“Penso che si poteva fare di più”. Sono le parole che Michael Foley, fratello di James, il giornalista americano decapitato dallo Stato Islamico, ha pronunciato nel corso di una intervista alla CNN: “I funzionari americani hanno le mani legate anche a causa della rigida politica che intendono seguire” ha spiegato, riferendosi all’intransigenza Usa nel non trattare con i terroristi.
Il tema del pagamento del riscatto per liberare gli ostaggi è un nodo sul quale l’America si interroga da diverso tempo.
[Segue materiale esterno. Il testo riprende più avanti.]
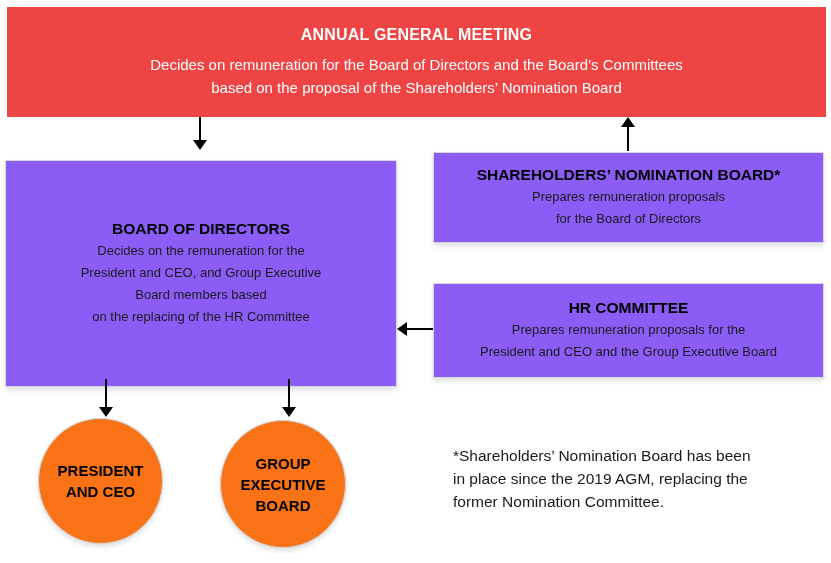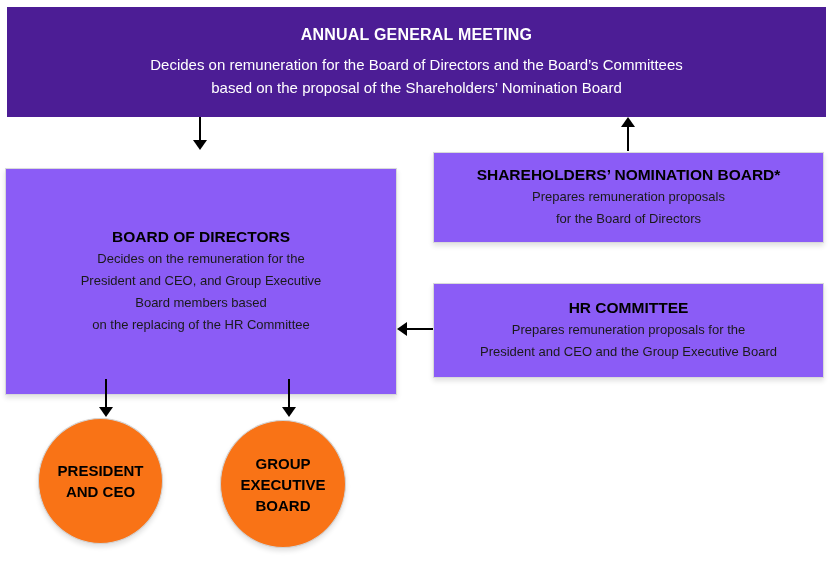"ANNUAL GENERAL MEETING" .banner { background: #4c1d95 -> #ef4444 }
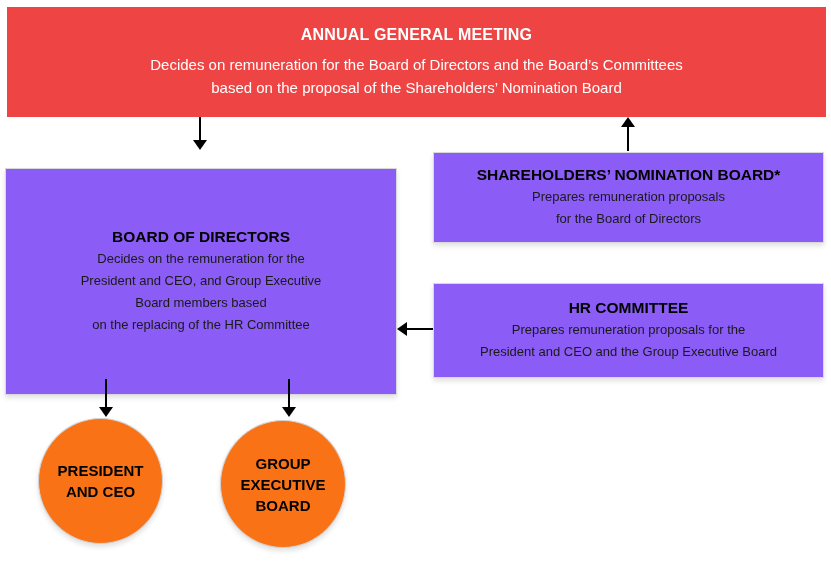"BOARD OF DIRECTORS" .box-board { top: 168px -> 160px }
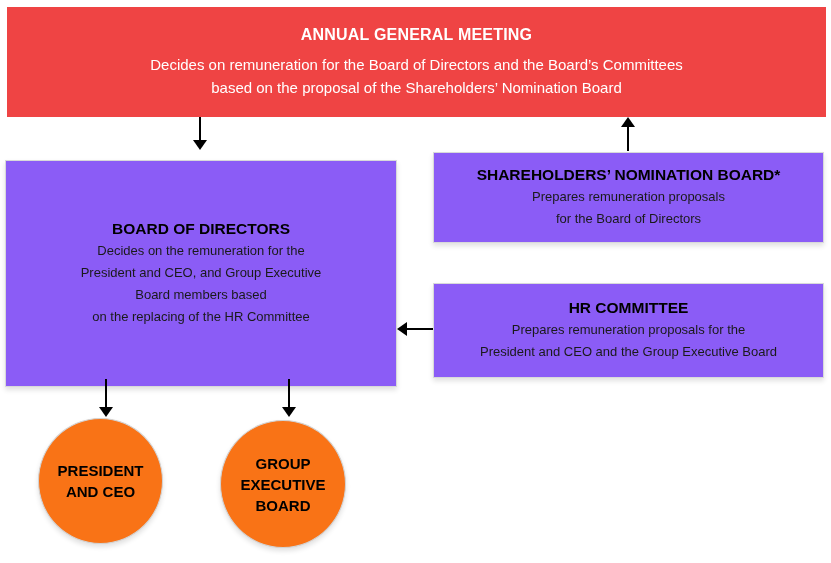"*Shareholders’ Nomination Board has been" div.footnote { html: none -> <div> <span>*Shareholders’ Nomination Board has been</span> <span>in place since the 2019 AGM, replacing the</span> <span>former Nomination Committee.</span> </div> }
A fine luglio – numeri alla mano – il New York Times ha accusato i paesi europei di finanziare indirettamente le attività terroristiche attraverso il pagamento dei riscatti chiesti dai rapitori. La politica della Casa Bianca è diversa: con i terroristi non si tratta.
Parlando alla CNN, Foley ha sottolineato però che alcuni rapimenti di cittadini europei si risolvono con la liberazione degli ostaggi.
Il fratello del giornalista afferma di comprendere l’intransigenza americana, il problema è che c’è una mancanza di coerenza a livello globale che va risolta: gli Usa non trattano con i terroristi per il rilascio degli ostaggi, alcune nazioni europee scelgono un approccio diverso. Per il fratello del giornalista ucciso è necessario che l’intero occidente adotti una linea comune, migliorando allo stesso tempo lo scambio di informazioni.
Il dramma della famiglia Foley è cominciato il 22 novembre del 2012 quando James è stato rapito in Siria, non distante dal confine con la Turchia. Una settimana prima che venisse decapitato, la famiglia ha ricevuto una mail con la quale i terroristi dello Stato Islamico annunciavano l’imminente esecuzione del giornalista. La decapitazione è stata ripresa e caricata su internet.
Michael ha detto di aver capito che la situazione rischiava di volgere al peggio quando è cominciata la campagna aerea degli Usa contro l’Is. “Spero che Jim non sia morto invano”, ha detto.